(statistical-mechanics:entropy)=
# Entropy and arrow of time

**Microscopic view vs. macroscopic view.** Usually we don't know it accurately/we don't care to know it, and summarize it with a macroscopic view: in this description some information is lost

Usually:
* Microscopic symmetry, with uniform transition matrix
* Many microstates correspond to the same macrostate
* As the system evolves, its macrostate may evolve towards a stationary state, corrsponding with the macrostate with the most microstates. This evolution has a preferred direction - defining an **arrow of time** -, the one with **non-decreasing** expected **entropy**. This evolution can also be described in terms of **increasing ignorance**
* A macroscopic equilibrium corresponds to a stationary distribution of the macrostates with quite sharp maximum. While the macroscopic view looks stationary, the system is still evolving at the microscopic level. The amplitude of oscillations around an equilibrium decreases as $\sim \frac{1}{\sqrt{N}}$


(statistical-mechanics:entropy:box-occupation)=
## Box occupation example

**Remark.** In this example, the microscopic dynamics of the system is not deterministic.

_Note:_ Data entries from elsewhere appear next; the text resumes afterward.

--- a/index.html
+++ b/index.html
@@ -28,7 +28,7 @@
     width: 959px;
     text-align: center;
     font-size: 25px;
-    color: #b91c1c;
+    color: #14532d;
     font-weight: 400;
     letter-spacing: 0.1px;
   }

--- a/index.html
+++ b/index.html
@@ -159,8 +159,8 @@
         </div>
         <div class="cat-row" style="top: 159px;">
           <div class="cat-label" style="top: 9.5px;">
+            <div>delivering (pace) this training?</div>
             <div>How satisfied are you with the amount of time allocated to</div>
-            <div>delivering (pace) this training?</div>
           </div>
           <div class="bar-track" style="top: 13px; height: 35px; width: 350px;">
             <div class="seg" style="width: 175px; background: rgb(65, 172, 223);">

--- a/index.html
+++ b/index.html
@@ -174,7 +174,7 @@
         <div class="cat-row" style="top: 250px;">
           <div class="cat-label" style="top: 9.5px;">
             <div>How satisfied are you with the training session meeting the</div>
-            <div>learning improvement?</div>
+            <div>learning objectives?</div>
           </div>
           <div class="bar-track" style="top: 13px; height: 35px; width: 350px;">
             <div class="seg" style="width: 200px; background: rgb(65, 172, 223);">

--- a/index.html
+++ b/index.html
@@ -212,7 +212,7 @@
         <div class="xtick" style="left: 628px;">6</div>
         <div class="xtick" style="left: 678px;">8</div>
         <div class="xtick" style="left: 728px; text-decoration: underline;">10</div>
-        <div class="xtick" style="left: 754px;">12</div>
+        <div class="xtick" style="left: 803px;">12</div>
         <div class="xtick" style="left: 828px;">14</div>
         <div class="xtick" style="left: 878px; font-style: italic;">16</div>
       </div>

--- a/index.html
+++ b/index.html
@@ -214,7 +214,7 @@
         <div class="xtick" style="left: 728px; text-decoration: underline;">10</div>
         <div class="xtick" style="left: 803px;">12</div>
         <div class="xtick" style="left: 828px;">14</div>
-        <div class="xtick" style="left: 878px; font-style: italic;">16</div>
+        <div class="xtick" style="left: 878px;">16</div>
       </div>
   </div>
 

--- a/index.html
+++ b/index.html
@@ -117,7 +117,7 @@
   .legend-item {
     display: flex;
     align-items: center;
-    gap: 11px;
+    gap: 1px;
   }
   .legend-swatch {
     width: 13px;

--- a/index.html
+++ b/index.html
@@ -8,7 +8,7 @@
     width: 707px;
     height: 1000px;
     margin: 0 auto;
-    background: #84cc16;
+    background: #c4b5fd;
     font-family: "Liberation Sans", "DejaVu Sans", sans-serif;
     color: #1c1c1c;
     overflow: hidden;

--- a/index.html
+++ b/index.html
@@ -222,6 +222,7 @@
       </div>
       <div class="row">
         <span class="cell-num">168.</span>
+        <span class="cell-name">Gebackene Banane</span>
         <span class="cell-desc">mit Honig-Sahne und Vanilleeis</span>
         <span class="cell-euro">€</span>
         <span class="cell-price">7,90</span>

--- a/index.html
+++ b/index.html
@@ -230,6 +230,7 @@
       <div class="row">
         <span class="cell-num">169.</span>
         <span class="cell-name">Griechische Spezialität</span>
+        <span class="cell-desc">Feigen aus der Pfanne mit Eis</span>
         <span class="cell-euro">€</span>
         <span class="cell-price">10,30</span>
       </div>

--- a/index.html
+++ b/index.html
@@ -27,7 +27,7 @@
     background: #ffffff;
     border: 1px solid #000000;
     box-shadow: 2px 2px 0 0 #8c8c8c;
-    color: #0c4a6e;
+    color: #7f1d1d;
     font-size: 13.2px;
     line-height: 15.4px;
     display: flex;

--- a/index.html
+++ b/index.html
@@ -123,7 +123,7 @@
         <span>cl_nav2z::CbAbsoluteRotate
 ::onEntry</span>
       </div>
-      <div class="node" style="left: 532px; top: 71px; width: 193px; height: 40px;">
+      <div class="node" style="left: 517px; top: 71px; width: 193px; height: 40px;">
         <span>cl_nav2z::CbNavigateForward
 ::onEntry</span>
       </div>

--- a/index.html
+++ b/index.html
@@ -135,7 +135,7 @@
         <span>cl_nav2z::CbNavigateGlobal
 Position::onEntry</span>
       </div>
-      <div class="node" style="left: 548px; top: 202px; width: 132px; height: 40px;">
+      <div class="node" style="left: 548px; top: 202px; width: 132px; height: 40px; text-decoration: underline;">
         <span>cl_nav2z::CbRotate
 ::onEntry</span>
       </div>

A box with two rooms contains $N$ chambers. This balls are numbered so that they are distingushable if you can see their labels.

**Macrostate definition.** A macrostate of the system is defined here by the number of balls in each room, $(N_L, N_R)$. As the total number of balls is given and constant, the number of balls in one chamber, e.g. $N_L$ in the left chamber, is enough to determine the macrostate being $N_R = N - N_L$.

**Microstate counting.** The number of microstates producing the macrostate $N_L$ is the number of combinations, $C_{N, N_L}$

$$\Omega(N_L) = C_{N, N_L} = \left( \begin{matrix} N \\ N_L \end{matrix} \right) = \frac{N!}{(N-N_L)! N_L!} \ .$$

**Entropy of a macrostate.** ...

$$S(n) = \ln \left( \begin{matrix} N \\ n \end{matrix} \right) \ .$$

**Probability transition between macrostates.** Being the probability uniform for any transition of microstates, the probability of transition between macrostates reads

$$\begin{aligned}
  P_{-}(n) := P(n \rightarrow n-1) & = \frac{n}{N} \\
  P_{+}(n) := P(n \rightarrow n+1) & = \frac{N-n}{N} \\
\end{aligned}$$ (eq:entropy:box:trans-prob)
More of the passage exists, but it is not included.